***** Data for this task
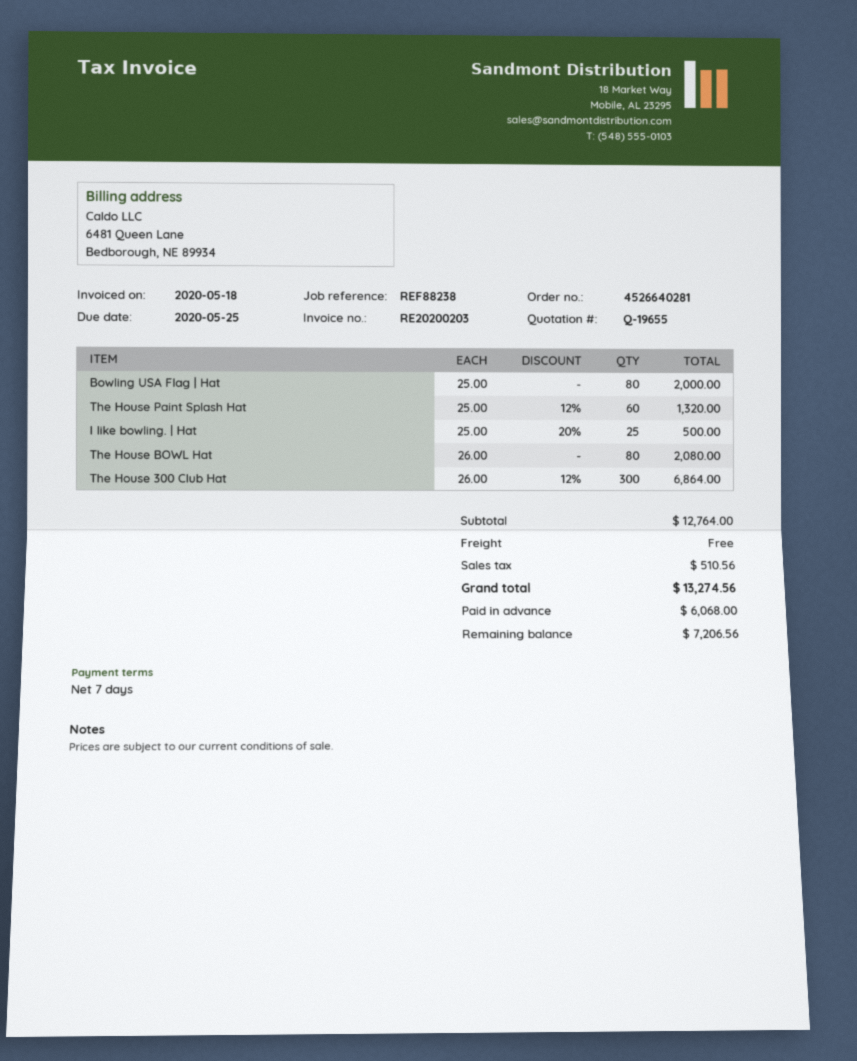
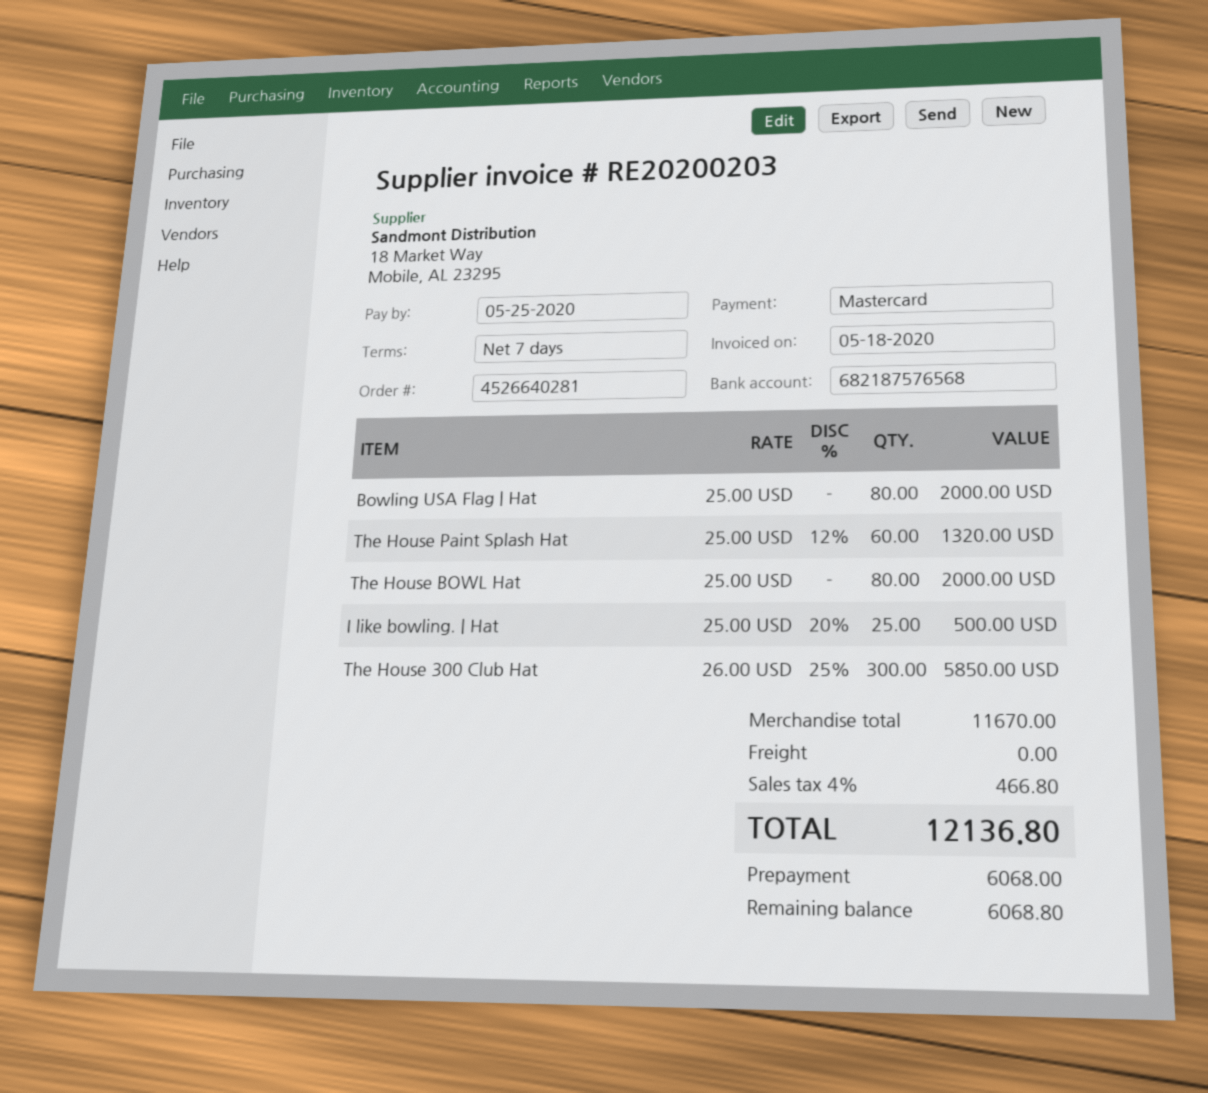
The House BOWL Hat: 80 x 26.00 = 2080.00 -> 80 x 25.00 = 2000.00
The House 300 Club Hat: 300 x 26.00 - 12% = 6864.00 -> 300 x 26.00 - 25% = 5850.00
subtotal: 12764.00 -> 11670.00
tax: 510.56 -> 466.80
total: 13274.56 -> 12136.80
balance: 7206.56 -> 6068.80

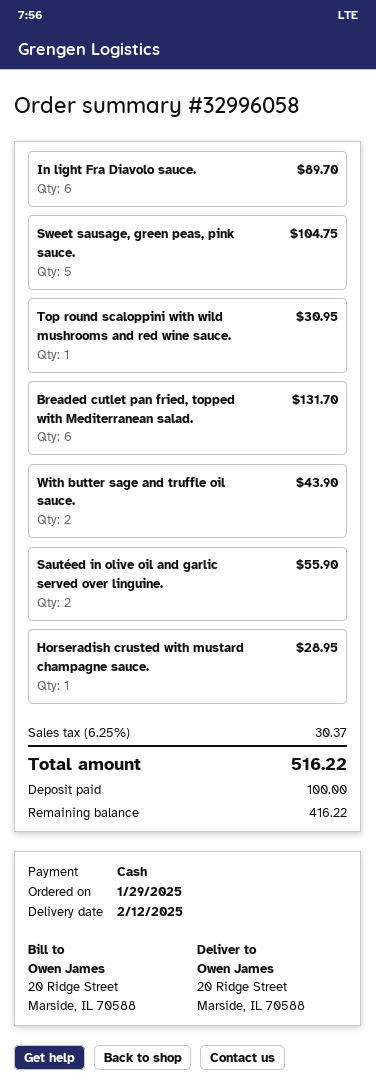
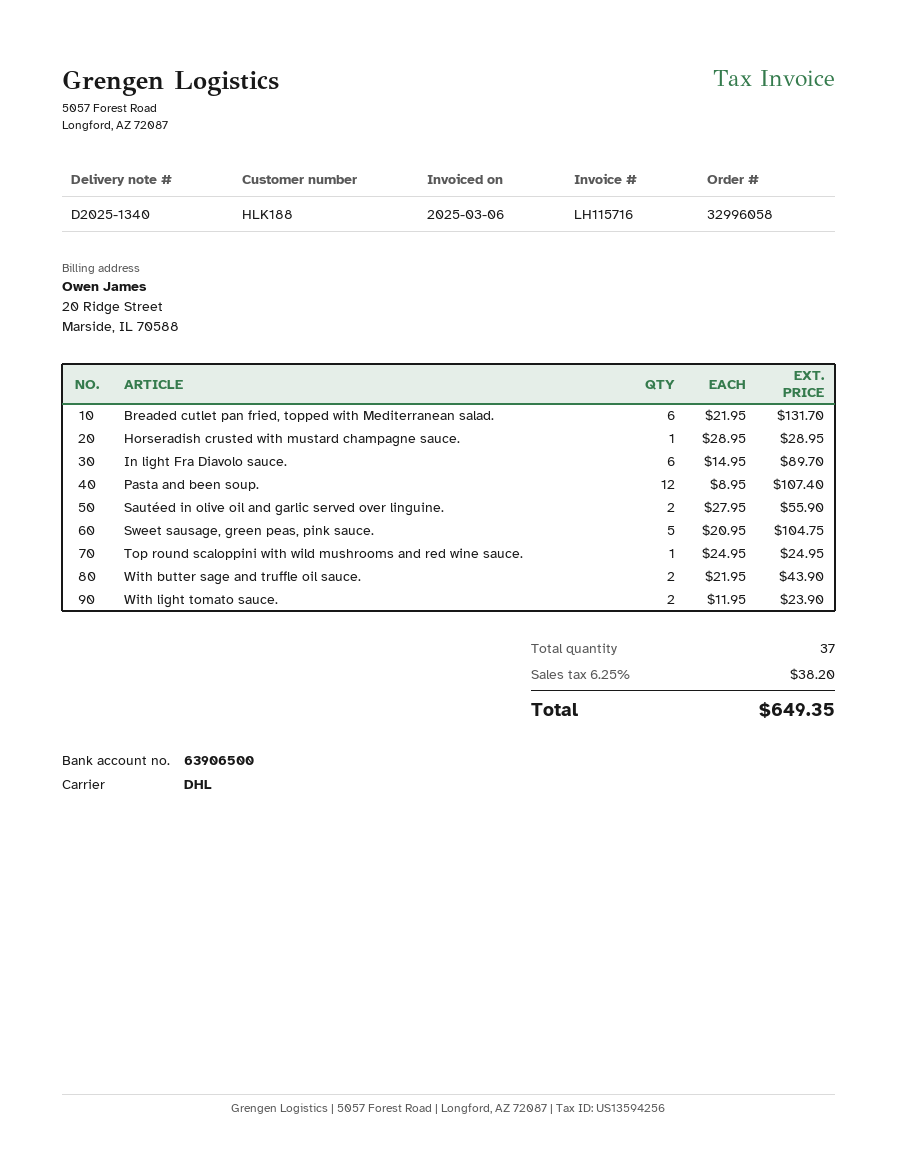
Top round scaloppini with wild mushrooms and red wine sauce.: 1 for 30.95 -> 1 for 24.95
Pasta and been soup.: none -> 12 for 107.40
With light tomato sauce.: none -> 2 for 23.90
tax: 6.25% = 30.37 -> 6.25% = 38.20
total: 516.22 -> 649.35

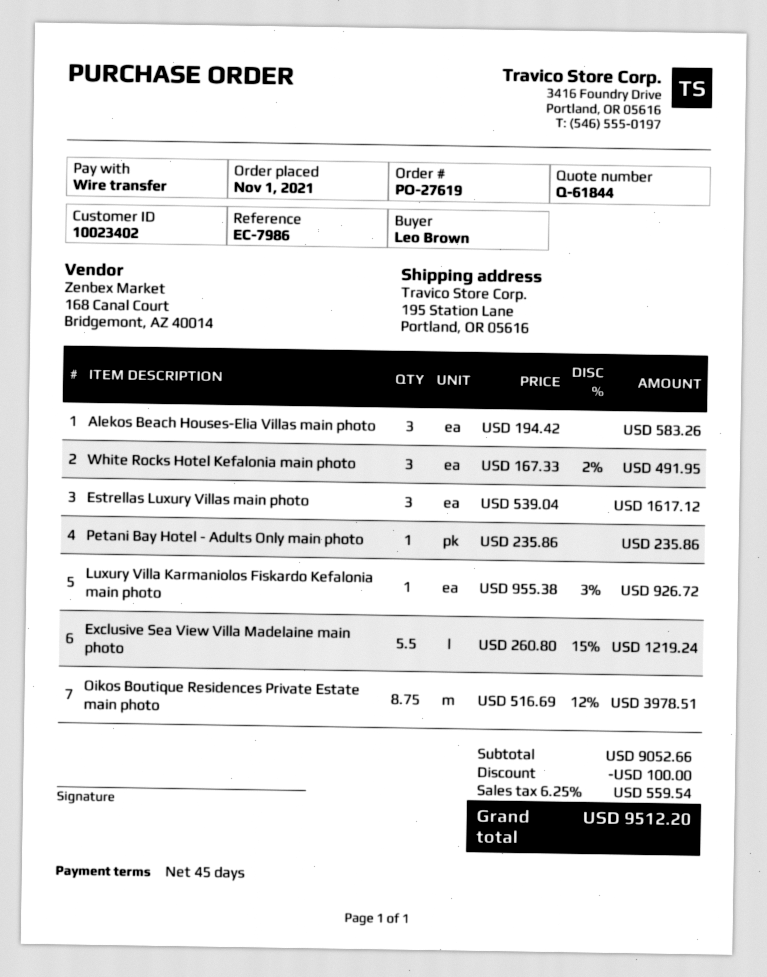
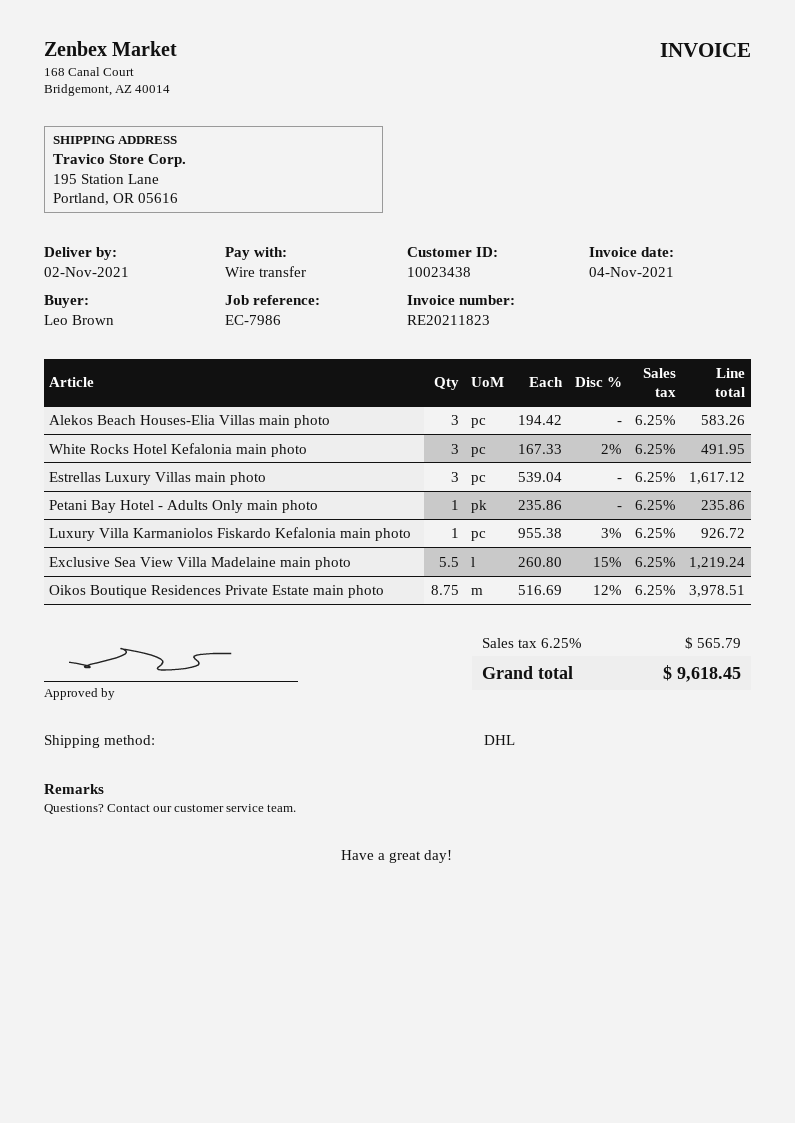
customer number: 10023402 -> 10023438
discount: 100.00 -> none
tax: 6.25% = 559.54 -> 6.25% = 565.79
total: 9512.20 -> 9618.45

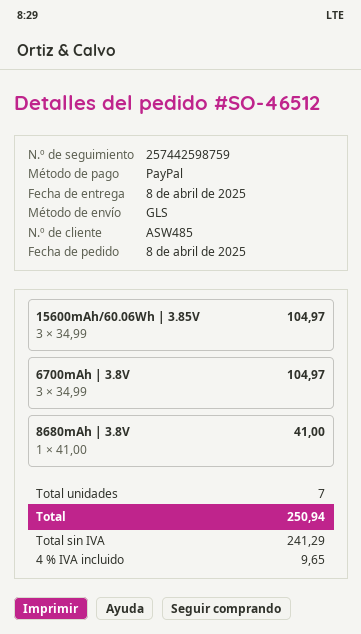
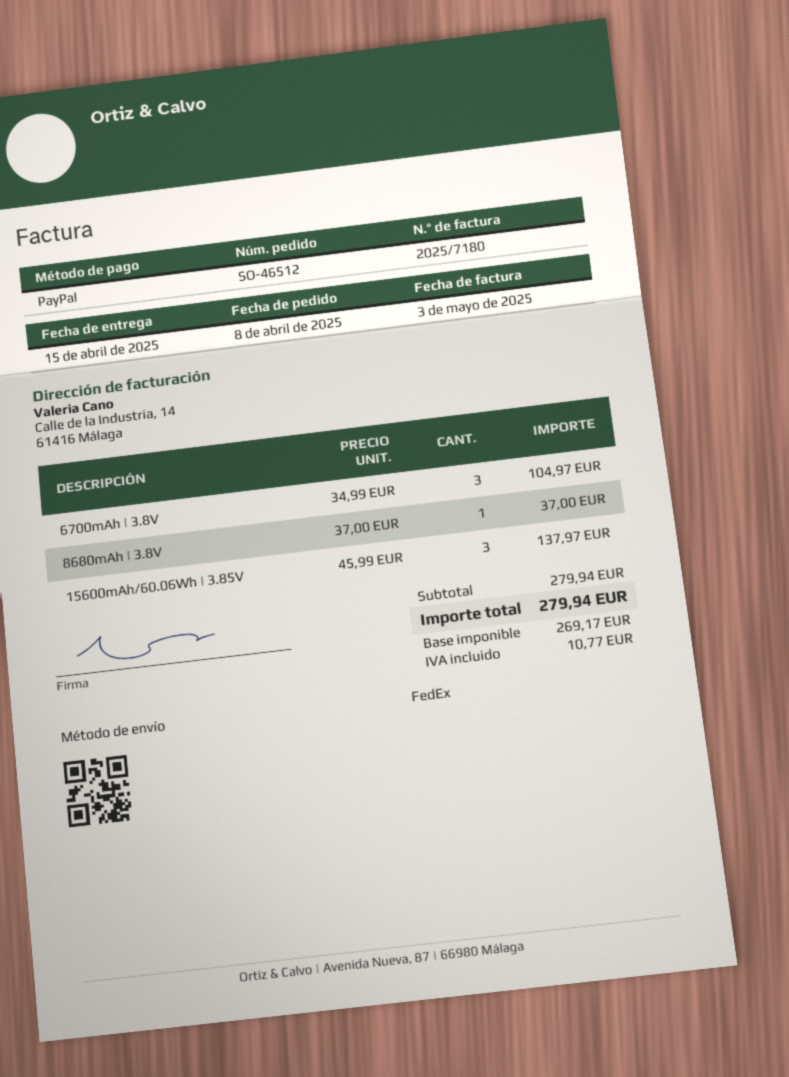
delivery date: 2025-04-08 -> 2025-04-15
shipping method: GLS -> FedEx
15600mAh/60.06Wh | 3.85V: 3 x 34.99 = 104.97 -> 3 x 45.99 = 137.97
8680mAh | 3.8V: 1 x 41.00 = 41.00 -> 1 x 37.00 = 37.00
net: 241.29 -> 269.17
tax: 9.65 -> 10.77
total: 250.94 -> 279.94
**********
Which lines of the records above contain the word "sauce"? Report each one in full.

Top round scaloppini with wild mushrooms and red wine sauce.: 1 for 30.95 -> 1 for 24.95
With light tomato sauce.: none -> 2 for 23.90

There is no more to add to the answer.